Amongst jewellery and design aficionados, the Griegst boutique with its baroque gothic, molten graphics, is a place of pilgrimage that continues to captivate mothers and daughters, brothers, lovers, and friends. Here you will find archival collections of the late Arje Griegst alongside contemporary variations that explore the grand themes of his work influenced by the wonders of the oceanic, cosmic, and botanical worlds. Find rings that appear to explode like a volcano expelling diamonds, sapphires, and pearls; spiralling necklaces in 24ct gold that lull you into a trance; bracelets that echo the rocaille frills of shells; and colliers that dazzle like nebulas.

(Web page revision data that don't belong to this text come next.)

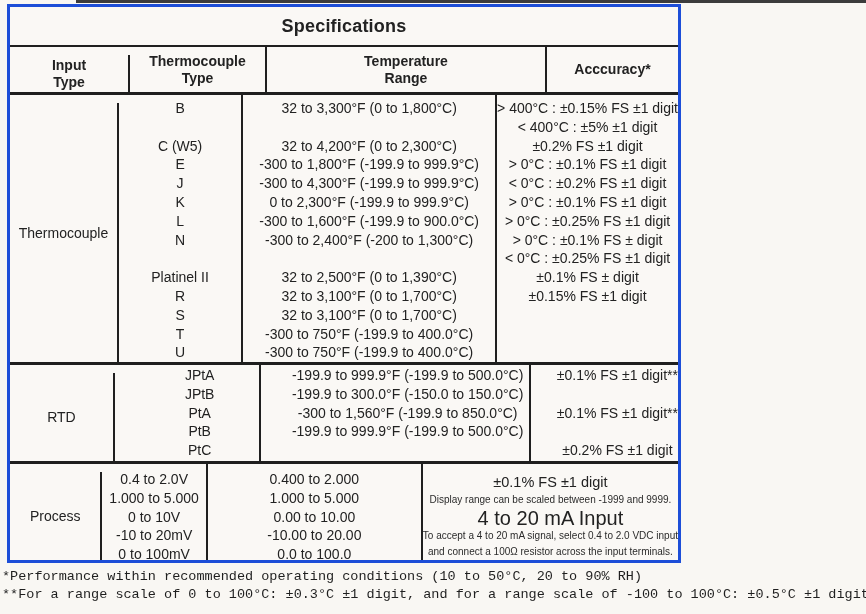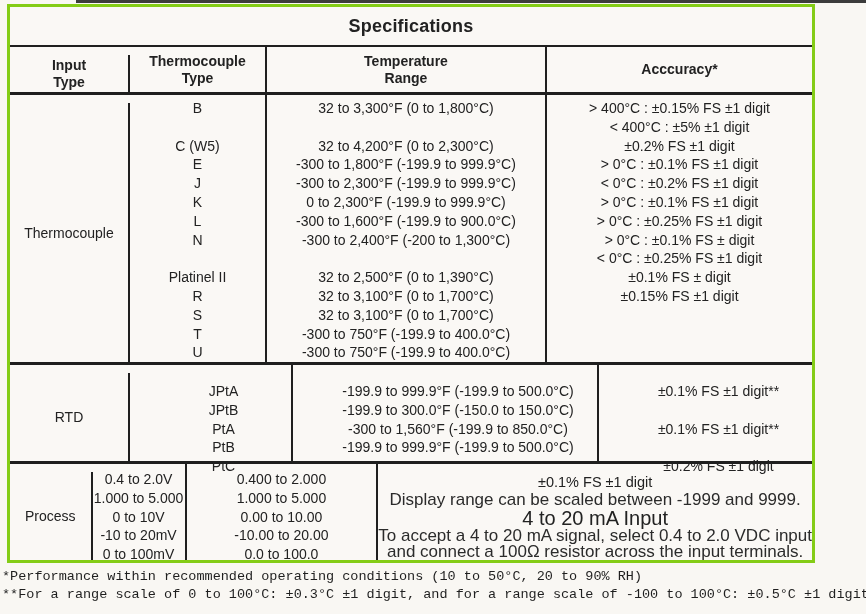--- a/index.html
+++ b/index.html
@@ -9,22 +9,22 @@
     font-family: "Liberation Sans", sans-serif;
     color: #222;
     overflow: hidden;
   }
   .crop-artifact {
     position: absolute; top: 0; left: 76px; width: 790px; height: 3px;
     background: #3c3c3c;
   }
   .spec-table {
     position: absolute; left: 7px; top: 4px;
-    width: 808px; height: 559px;
-    border: 3px solid #84cc16;
+    width: 674px; height: 559px;
+    border: 3px solid #1d4ed8;
     box-sizing: border-box;
     background: #faf8f5;
   }
   .title-row {
     height: 40px; border-bottom: 2px solid #1f1f1f;
     box-sizing: border-box;
     display: flex; align-items: center; justify-content: center;
     font-size: 18px; font-weight: bold; letter-spacing: 0.2px;
   }
   .header-row {
@@ -56,34 +56,34 @@
   }
   .lines-cell {
     padding-top: 4px;
     box-sizing: border-box;
   }
   .line {
     height: 18.8px; line-height: 18.8px;
     font-size: 14px; text-align: center;
     white-space: nowrap; overflow: visible;
   }
-  .rtd-pad { padding-top: 17px; margin-left: 26px; }
+  .rtd-pad { padding-top: 1px; margin-left: 26px; }
   .proc-pad { padding-top: 6px; }
   .pa-cell { padding-top: 8px; box-sizing: border-box; }
   .pa-big {
     height: 20px; line-height: 20px;
     font-size: 14.5px; text-align: center; white-space: nowrap;
   }
   .pa-bigger {
     height: 20px; line-height: 20px;
     font-size: 20px; text-align: center; white-space: nowrap;
   }
   .pa-small {
     height: 16px; line-height: 15px;
-    font-size: 17px; text-align: center; white-space: nowrap; color: #2b2b2b;
+    font-size: 10px; text-align: center; white-space: nowrap; color: #2b2b2b;
   }
   .footnotes {
     position: absolute; left: 2px; top: 568px;
     font-size: 13.5px; line-height: 17.5px;
     white-space: nowrap; color: #1f1f1f; font-family: Liberation Mono, monospace;
   }
 </style>
 </head>
 <body>
 
@@ -131,21 +131,21 @@
       <div class="line">R</div>
       <div class="line">S</div>
       <div class="line">T</div>
       <div class="line">U</div>
     </div>
     <div class="lines-cell col3 vline">
       <div class="line">32 to 3,300°F (0 to 1,800°C)</div>
       <div class="line"></div>
       <div class="line">32 to 4,200°F (0 to 2,300°C)</div>
       <div class="line">-300 to 1,800°F (-199.9 to 999.9°C)</div>
-      <div class="line">-300 to 2,300°F (-199.9 to 999.9°C)</div>
+      <div class="line">-300 to 4,300°F (-199.9 to 999.9°C)</div>
       <div class="line">0 to 2,300°F (-199.9 to 999.9°C)</div>
       <div class="line">-300 to 1,600°F (-199.9 to 900.0°C)</div>
       <div class="line">-300 to 2,400°F (-200 to 1,300°C)</div>
       <div class="line"></div>
       <div class="line">32 to 2,500°F (0 to 1,390°C)</div>
       <div class="line">32 to 3,100°F (0 to 1,700°C)</div>
       <div class="line">32 to 3,100°F (0 to 1,700°C)</div>
       <div class="line">-300 to 750°F (-199.9 to 400.0°C)</div>
       <div class="line">-300 to 750°F (-199.9 to 400.0°C)</div>
     </div>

“My father was awestruck by the materials and movements of cosmic lifeforms and events,” says Noam Griegst who took over the house with his sister Marie and mother Irene in 2016 after his father’s death. The photographer and filmmaker has an intuitive understanding of his father’s exceptional craft and before taking the helm learnt his jewellery making skills on the bench. “The workshop, like our home, was like this big grotto, with precious things just casually slung everywhere – jewels, old coins, figurines,” he recalls.
“My father was awestruck by the materials and movements of cosmic lifeforms and events.”


There’s also a grand legacy of disruption to draw upon. Arje Griegst, who set up his atelier in 1963, was a rebel at heart eschewing the dominant codes of reductive Nordic minimalism and allowing his fervid imagination to shape his designs. The forms range from the swirling and amorphic to the phantasmagorical, with molten faces carved into stones surrounded by baroque gold settings. A renaissance creative, Griegst also created tableware with Royal Copenhagen (the sinuous Spira cutlery with twisted stem handles is seriously covetable); candelabras topped with agate eggs and fountains including one triumphant bronze sculpture in the Tivoli Gardens. He used his own variation on a cire perdue (lost wax) technique to shape his extra-ordinary febrile forms that draw on Roman and Greek myths. You can imagine his atelier being a hothouse of molten smoke, psychedelic rock, and wax.
Today, Griegst designs (in museum collections worldwide) like those of Suzanne Belperron or Schiaparelli, have the power to enchant and beguile against a blanket of sameness.